<center><h1>3.2) Dealing with imbalance</h1></center>



As we saw in the second section of the project I still have problems with correctly classifying the two smallest classes so I will use two sampling techniques to address the imbalance in the dataset. The two approaches have the same goal but act on opposite sides. While oversampling modifies the two minority classes undersampling modifies the biggest class.


<center><h2>Oversampling</h2></center>

I will use the SMOTE algorithm to augment the two smallest classes (non fundet and partially funded loans). SMOTE stands for Synthetic Minority Over-sampling Technique.

The idea behind the algorithm is to create synthetic data points that are similar to existing data points that share the same characteristics.. By using smote I will increase the size of the two smallest classes so they match the biggest class in size and will therefore remove class imbalance.

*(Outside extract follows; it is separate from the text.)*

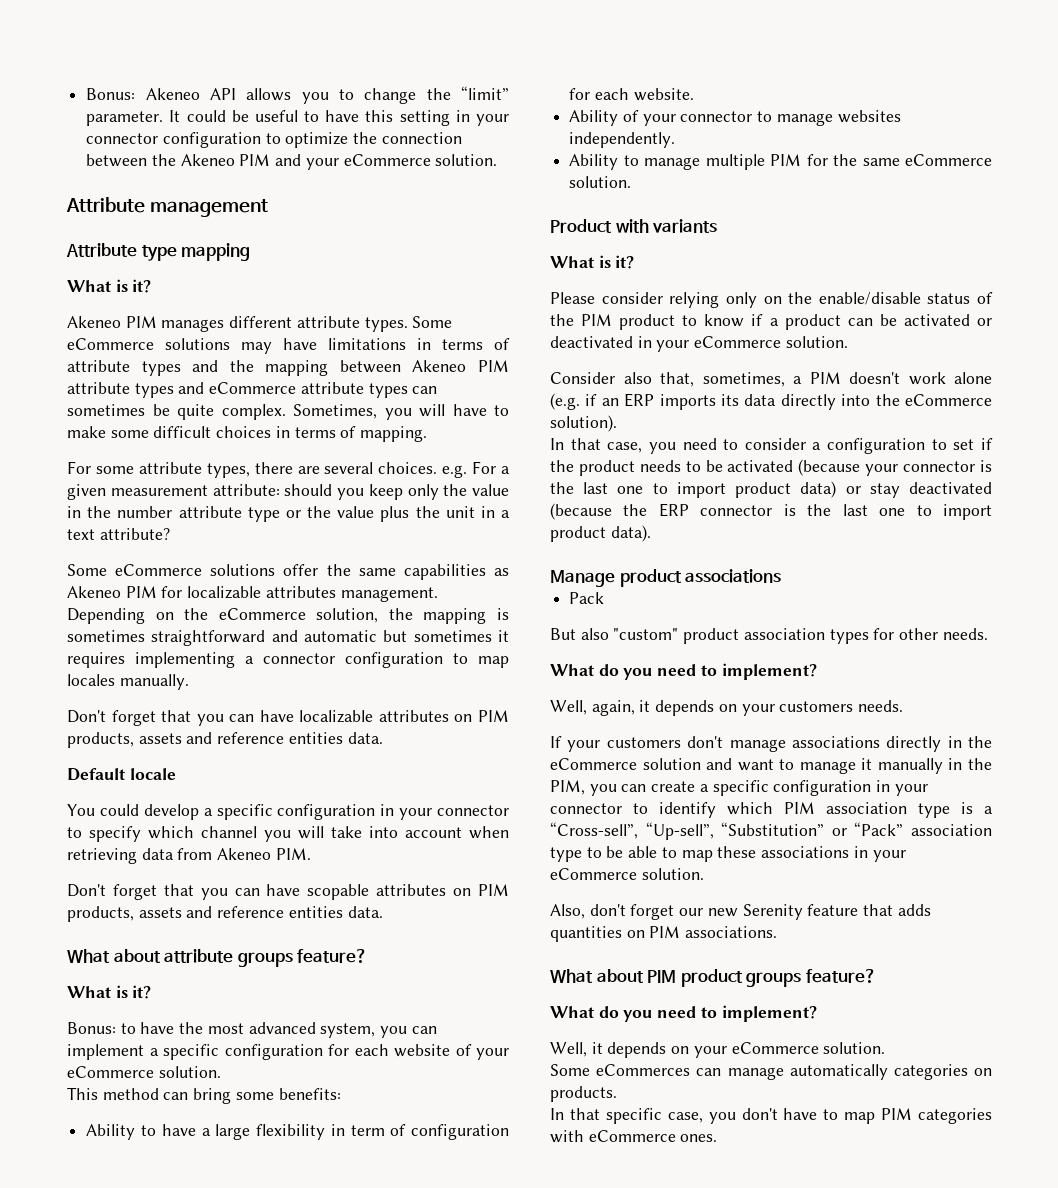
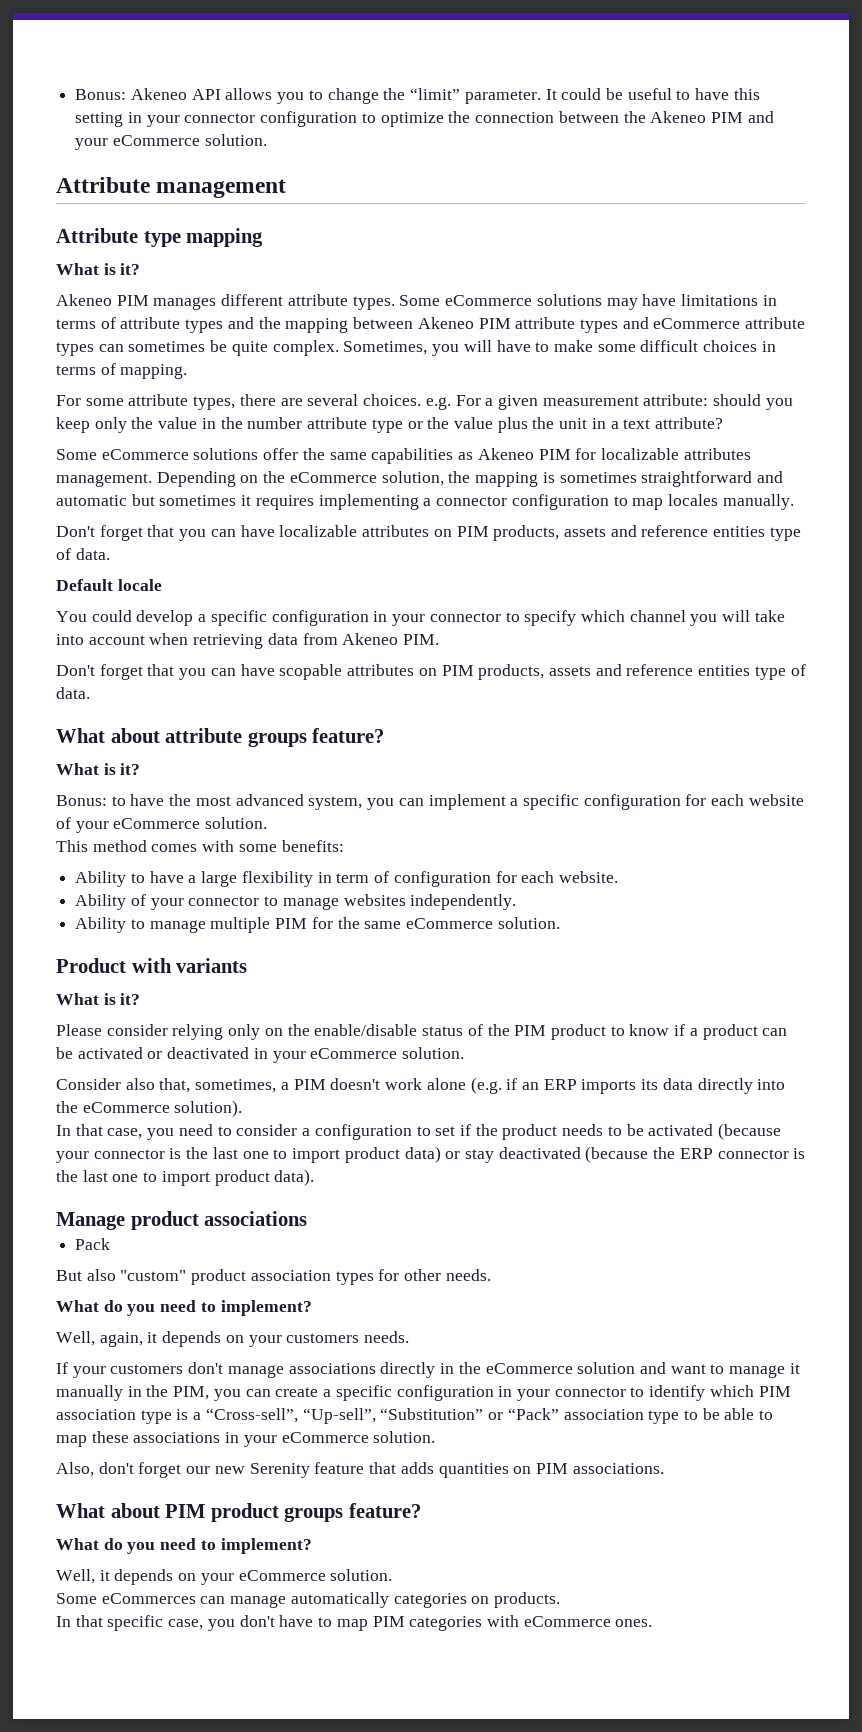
(343, 738) none -> [769,527,801,541] [56,548,71,560] type of
(343, 912) none -> [754,664,806,680] type of
[163,1088,232,1104] can bring -> [151,840,235,852] comes with

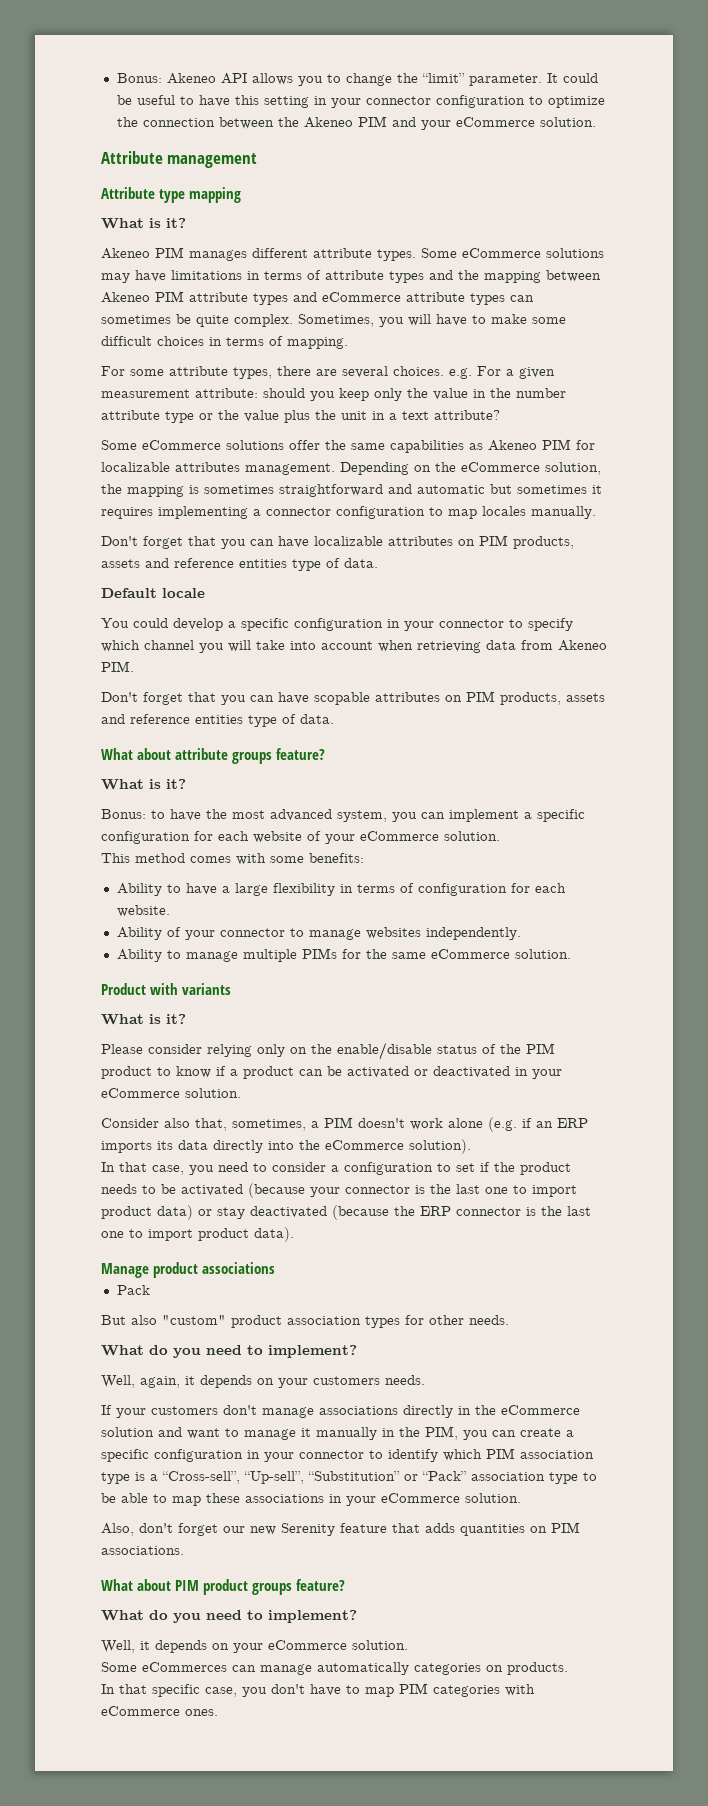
[336,873,370,883] term -> [356,884,395,893] terms
[275,918,308,929] PIM -> [301,948,337,959] PIMs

Smote is unfortunately not part of Sklearn or Keras and the package has to be installed separately. It can be installed from this site: https://pypi.org/project/imbalanced-learn/

The biggest drawback with smote is computing time as the dataset gets, in this case, multiplied by three.


In [1]:
import pandas as pd
from imblearn.over_sampling import SMOTE
from sklearn.model_selection import train_test_split


In [2]:
#load the prepared file from
kiva_smote = pd.read_csv('data_files/kiva_keras.csv')
#reduce dataset with half ao the augmented dataset doesn't get to big
kiva_undersampling = kiva_smote
kiva_smote = kiva_smote.sample(frac=0.5,random_state=1)
kiva_smote.shape

(335581, 11)

In [3]:
kiva_smote.head()

Unnamed: 0,loan_amount,description,loan_status,activity,sector,country,currency,term_in_months,lender_count,borrower_genders,repayment_interval
63804,1050.0,Yes,Totally funded,Pigs,Agriculture,Indonesia,IDR,8.0,33,Female,irregular
510864,400.0,Yes,Totally funded,Embroidery,Arts,Pakistan,PKR,14.0,15,Female,monthly
595924,300.0,Yes,Totally funded,Bakery,Food,El Salvador,USD,8.0,7,Male,monthly
580780,500.0,Yes,Totally funded,Sewing,Services,Pakistan,PKR,11.0,14,Female,irregular
344839,1200.0,Yes,Totally funded,Farming,Agriculture,Cambodia,KHR,13.0,26,Female,monthly


In [4]:
#preproccesing keras
from sklearn.preprocessing import StandardScaler,MinMaxScaler

#features_to_scale = ['loan_amount','term_in_months','lender_count']
scaler = MinMaxScaler()
#scaled_features = scaler.fit_transform(kiva[features_to_scale])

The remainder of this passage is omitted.